Caterpillar’s shares have now eclipsed the $137 per share mark as of the time of this writing on the heels of what was a fantastic third-quarter report and improved outlook. What a comeback. Third-quarter 2017 revenue advanced to $11.4 billion compared with $9.2 billion in the third quarter of 2016, while third-quarter 2017 adjusted profit per share was $1.95 compared with adjusted profit per share of $0.85. Caterpillar’s cost-cutting and efficiency initiatives are playing a key role in generating the positive operating leverage it is reaping on the improved sales performance.
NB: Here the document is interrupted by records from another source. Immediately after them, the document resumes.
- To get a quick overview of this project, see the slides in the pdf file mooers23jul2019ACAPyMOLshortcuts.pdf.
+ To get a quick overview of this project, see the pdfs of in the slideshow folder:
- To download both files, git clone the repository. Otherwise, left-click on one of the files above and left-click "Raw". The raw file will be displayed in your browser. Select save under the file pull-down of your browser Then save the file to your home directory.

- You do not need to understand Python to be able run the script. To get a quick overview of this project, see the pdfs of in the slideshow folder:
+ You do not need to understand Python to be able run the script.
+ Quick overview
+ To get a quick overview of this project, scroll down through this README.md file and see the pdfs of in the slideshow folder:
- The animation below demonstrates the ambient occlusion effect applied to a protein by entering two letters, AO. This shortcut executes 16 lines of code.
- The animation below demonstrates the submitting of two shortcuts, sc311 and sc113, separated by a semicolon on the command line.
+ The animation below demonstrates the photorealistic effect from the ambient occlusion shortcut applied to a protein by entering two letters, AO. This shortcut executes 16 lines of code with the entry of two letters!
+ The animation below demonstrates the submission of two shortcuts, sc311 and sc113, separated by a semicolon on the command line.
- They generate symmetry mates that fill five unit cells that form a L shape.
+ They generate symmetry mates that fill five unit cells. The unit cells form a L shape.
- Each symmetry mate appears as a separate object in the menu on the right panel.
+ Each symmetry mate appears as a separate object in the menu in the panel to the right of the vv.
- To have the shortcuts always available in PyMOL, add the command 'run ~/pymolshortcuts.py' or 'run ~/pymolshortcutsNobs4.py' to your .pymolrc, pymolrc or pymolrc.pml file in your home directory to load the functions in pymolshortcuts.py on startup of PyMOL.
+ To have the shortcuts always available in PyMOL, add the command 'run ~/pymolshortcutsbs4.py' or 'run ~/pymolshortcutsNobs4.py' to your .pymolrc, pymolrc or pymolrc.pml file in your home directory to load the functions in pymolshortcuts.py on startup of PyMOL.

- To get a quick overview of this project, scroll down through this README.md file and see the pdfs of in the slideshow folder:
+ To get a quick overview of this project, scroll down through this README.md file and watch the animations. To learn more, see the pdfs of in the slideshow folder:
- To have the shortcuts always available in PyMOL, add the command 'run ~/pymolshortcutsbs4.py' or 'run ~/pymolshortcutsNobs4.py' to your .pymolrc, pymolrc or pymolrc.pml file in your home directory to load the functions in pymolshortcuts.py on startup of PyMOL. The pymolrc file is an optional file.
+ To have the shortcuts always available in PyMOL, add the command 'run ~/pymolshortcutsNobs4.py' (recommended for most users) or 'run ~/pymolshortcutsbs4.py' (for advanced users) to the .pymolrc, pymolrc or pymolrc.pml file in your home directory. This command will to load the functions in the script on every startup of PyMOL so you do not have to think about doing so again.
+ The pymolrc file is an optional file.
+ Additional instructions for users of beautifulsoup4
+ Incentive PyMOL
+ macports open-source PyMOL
The enhanced outlook for 2017 has the Street buzzing, and shares continue to gain ground:

Caterpillar continues to see strength in a number of industries and regions, including construction in China, onshore oil and gas in North America, and increased capital investments by mining customers. We are working with our supply chain to increase production levels to satisfy customer demand for those markets that have improved. In July 2017, Caterpillar provided an outlook range for full-year 2017 sales and revenues of $42 billion to $44 billion, with a midpoint of $43 billion. The company now expects full-year 2017 sales and revenues of about $44 billion. For the full year of 2017, Caterpillar now expects profit per share of about $4.60, or adjusted profit per share of about $6.25. The previous outlook for 2017 profit was about $3.50 per share at the midpoint of the sales and revenues outlook, or adjusted profit per share of about $5.00.

Caterpillar's equity is trading at 20+ times full-year adjusted profit per share of $6.25, so the company’s shares aren't necessarily cheap, but if the trajectory of sales improvement and operating leverage continues, earnings growth may continue to be fantastic in the quarters ahead. Don’t forget, however, that Caterpillar’s operations are highly cyclical, and one only has to look at the past few years to see how painful performance can get when end markets don’t cooperate.